Another important face in kindergarten...FaceTime!
I make use of my iPhone a great deal in the classroom to enhance parent communication. All of my parent contact information is saved in my iPhone, so it is a snap to text, call, and FaceTime parents when the occasion calls for it. I take the opportunity at pre-kindergarten conferences to enter all their information into my laptop on iCloud which syncs it with my iPad and iPhone. Regardless of the situation, I always have one of my devices with me and can contact parents easily.

How do I use my smart phone in kindergarten?
-I regularly photograph children at centres or completing a craft/work sample and text the picture to parents. Parents are always thrilled to see what their children have been doing at school, and it can be really motivating for children to know that when he/she has completed a task, a record of it can be sent to mom or dad. 

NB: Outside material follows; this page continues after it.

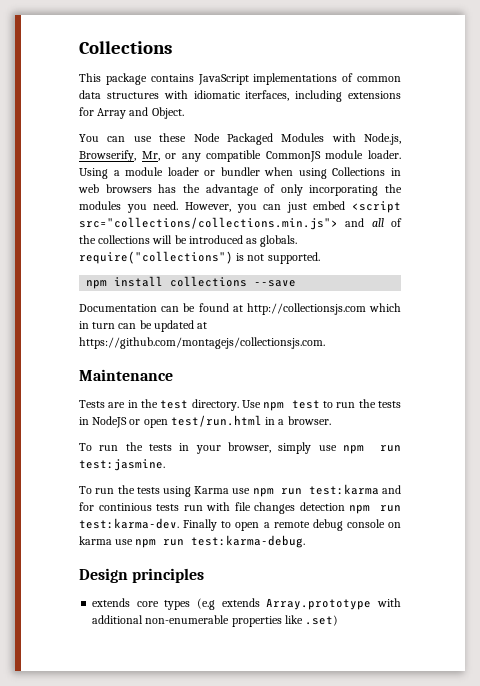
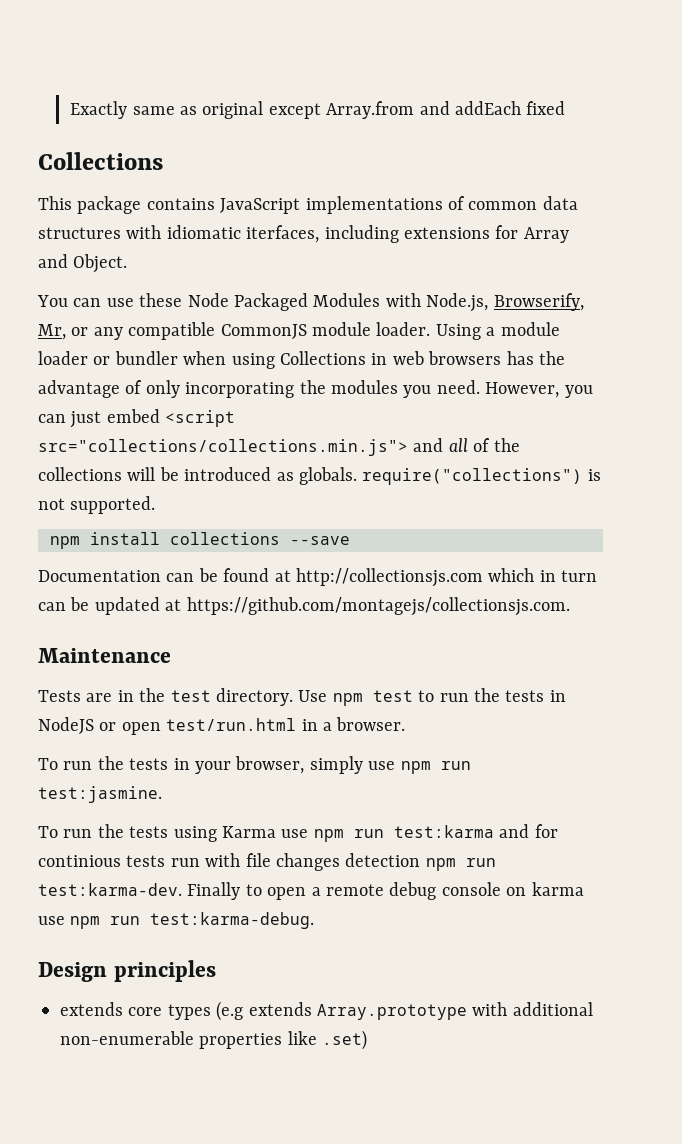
(79, 47) none -> [70,101,566,119] Exactly same as original except Array.from and addEach fixed //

-and, once the picture is taken on my iPhone or iPad, it can easily be uploaded to the student's Evernote portfolio (but that's a whole new blog post)
-all parents have my cell number and know that they can text me at anytime and I will respond (some of my colleagues don't agree with this, but I have had no problems. I've found that by responding immediately to parent questions, little concerns don't have the chance to turn into huge problems).
-we use FaceTime (video calling) for separation anxiety and illness (i.e. how sick are you really? If mom sees you she can decide).

So why not consider getting face-to-face with the most important people in your students' lives? As long as you operate within the parameters of your school division/district's policy, obtain informed consent from parents, and exercise good judgment when using social media, you have nothing ahead of you except more involved, engaged parents!